What’s a prez to do? Grant and the Klan (H. W. BRANDS, JAN 27, 2024, A User’s Guide to History)

South Carolina was the test case. South Carolina had long been the most troublesome of states; it was the loudest agitator for states’ rights and the first state to vote for secession. In 1871, South Carolina allowed the Klan to rampage out of control, threatening and committing violence, including murder, against black men who were trying to exercise their right to vote. Judges and juries in South Carolina, even if they had been inclined to deliver justice to black victims, were themselves intimidated.

Grant had to decide what to do. If he did nothing, much of the victory his army had won during the war might be lost during the peace. Federal authority would be nullified even without secession. South Carolina’s bad example would surely spread.

He pondering deploying the army, but he wasn’t sure of his authority to do so. Under the Constitution he was commander in chief, but that didn’t mean he could dispatch the army whenever and wherever he wished. Moreover, once he sent in the army, how would he extricate it? The army might impose good behavior on South Carolinians, but what would prevent them from bad behavior once the army left? The army couldn’t stay in South Carolina forever.

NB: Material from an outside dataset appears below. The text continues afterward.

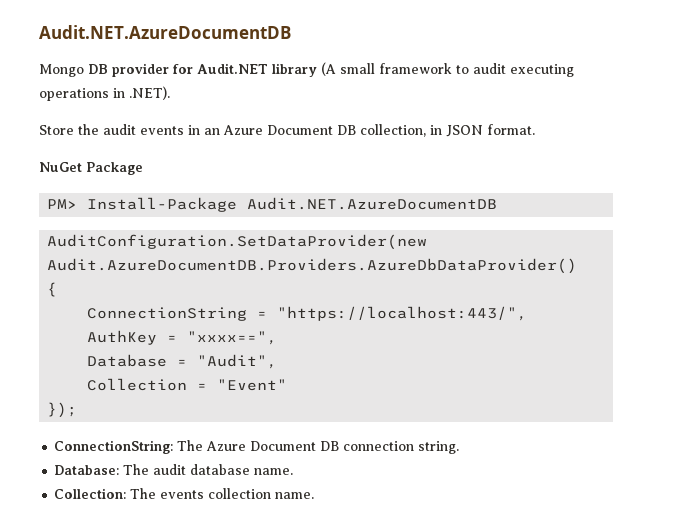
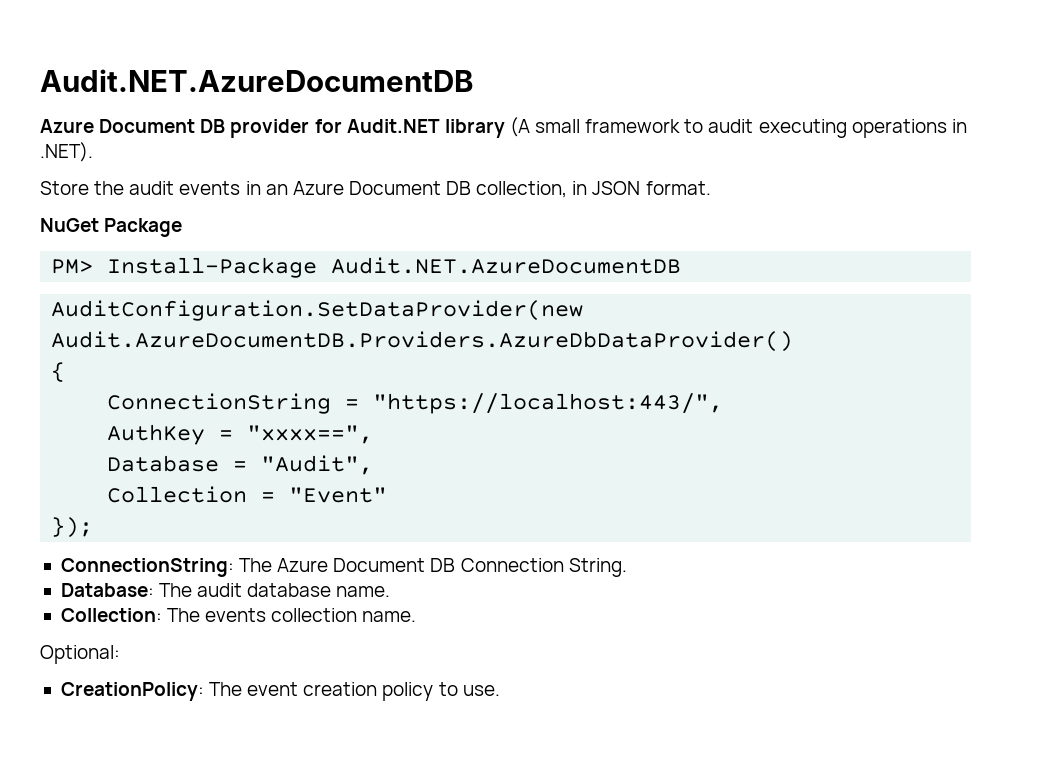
[39,25,291,39] [39,64,84,77] Audit.NET.AzureDocumentDB // Mongo -> [40,69,474,92] [40,119,196,133] Audit.NET.AzureDocumentDB // Azure Document
[343,441,460,454] connection string. -> [460,558,627,577] Connection String.
(315, 495) none -> [40,645,120,664] [60,682,500,701] // Optional: // CreationPolicy: The event creation policy to use.

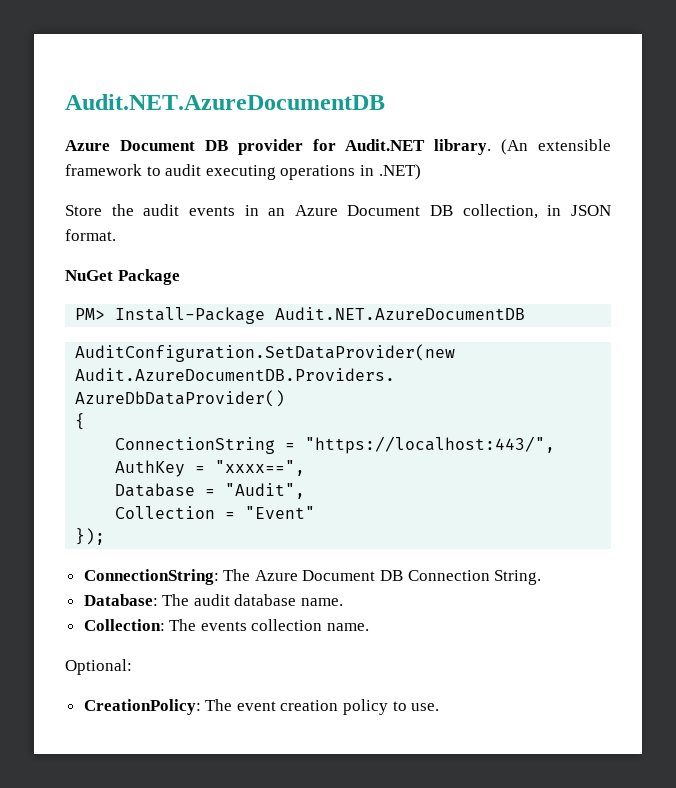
[444,117,581,138] library (A small -> [434,139,611,155] library. (An extensible
[40,142,93,162] .NET). -> [378,164,421,180] .NET)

Grand decided he couldn’t do nothing. To bolster his authority, he had his allies in Congress present a bill to authorize the use of force against the Klan. His model was a force act Congress had approved in the 1830s giving Jackson authority to suppress a potential rebellion in South Carolina when that state was complaining about a tariff it didn’t like. The Ku Klux Klan Act, as it was called when passed, aligned the legislative branch with the executive on the matter of enforcing federal law in the South. Whether the judicial branch would object remain to be seen.

Grant was willing to take that chance. He ordered the army into South Carolina for the purpose of enforcing federal law and breaking up the Klan. Martial law allowed the arrest of many hundreds of Klansmen and fellow travelers without the requirement of habeas corpus. Others got the message and fled ahead of the troops.

Southerners and Democrats howled that Grant was making himself a military dictator. Having been called worse things during the war— butcher and drunkard, most often—he was unfazed.

The action was more successful than he had hoped. Although the detainees couldn’t be charged under federal law with anything worse than conspiring to deprive people of their civil rights— murder, assault and most other crimes remained under the exclusive jurisdiction of states in those days— several hundred were prosecuted, convicted and imprisoned or fined.

The political effect was the most important consequence. The Klansmen and their abettors realized they weren’t beyond the reach of the law. Grant’s action ended the reign of the Klan in the South, until it was resurrected and expanded to other sections of the country in the 20th century.